Rice and fish sauce rank among the most popular food staples in Vietnamese cuisine. Vietnamese cooking also celebrates a wide variety of preparation styles, including fried dishes such as cha ca, spring rolls called nem ran, and broth-based applications, such as the world-famous pho.
Vietnamese cuisine depends on a number of vegetables indigenous to Asia, especially Southeast Asia. These include bamboo shoots, kohlrabi, chayote root, water spinach and bitter melon. Chinese broccoli, cucumber and Ceylon spinach are also popular. Additionally, Vietnamese cooks incorporate an enormous range of aromatics, herbs and spices to develop their flavors, including cilantro, lemongrass, basil, lime leaf and dill.
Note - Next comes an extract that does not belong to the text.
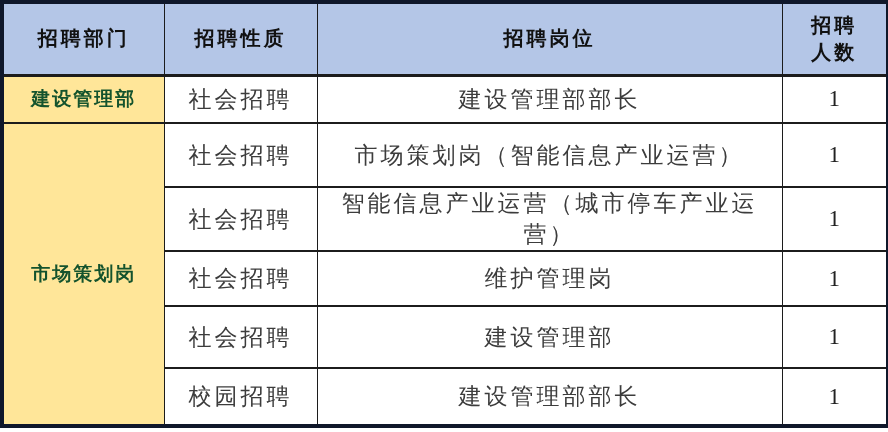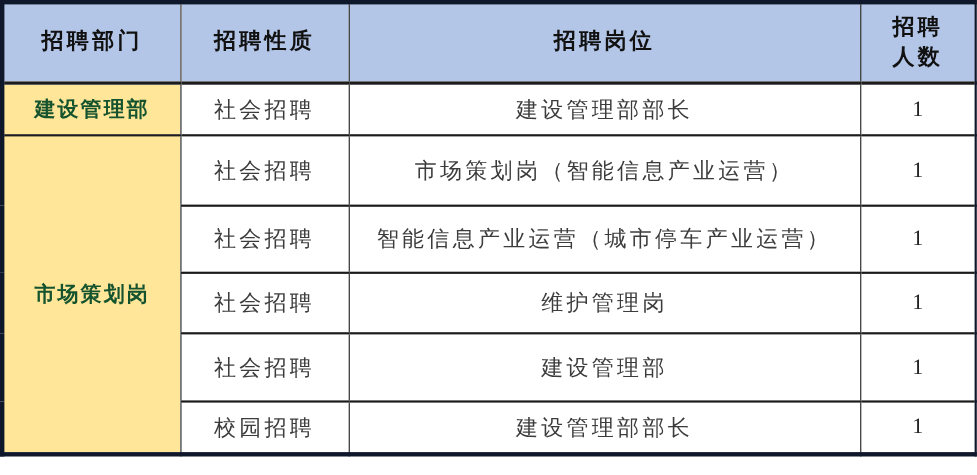"社会招聘" td { font-size: 20px -> 23px }
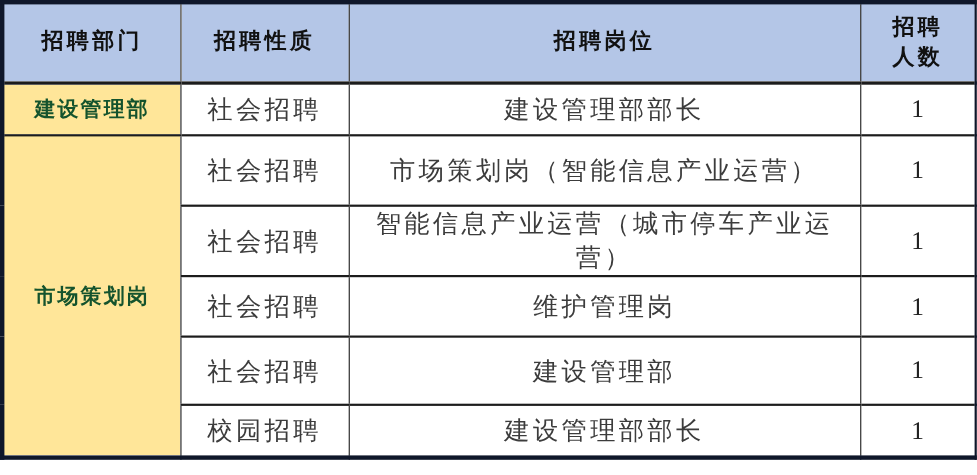"校园招聘" tr.r6 td { height: 48px -> 58px }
French colonial influence is particularly evident in Vietnamese cooking, especially in soup-like preparations such as pho. In this case, Vietnamese noodles are paired with a broth inspired by French meat broths, stocks or consommé. Additionally, the staple dish banh mi is a distinctly Vietnamese spin on the pairing of French baguette and pâté, with the Vietnamese often introducing pork or fish as the protein. Vietnamese people do not typically eat fresh dairy, preferring products such as sweetened and condensed milk instead. They often match this with indigenous dark-roast coffee. Dessert commonly consists of arrays of fresh fruits such as dragonfruit, papaya, mango, pineapple and lychees.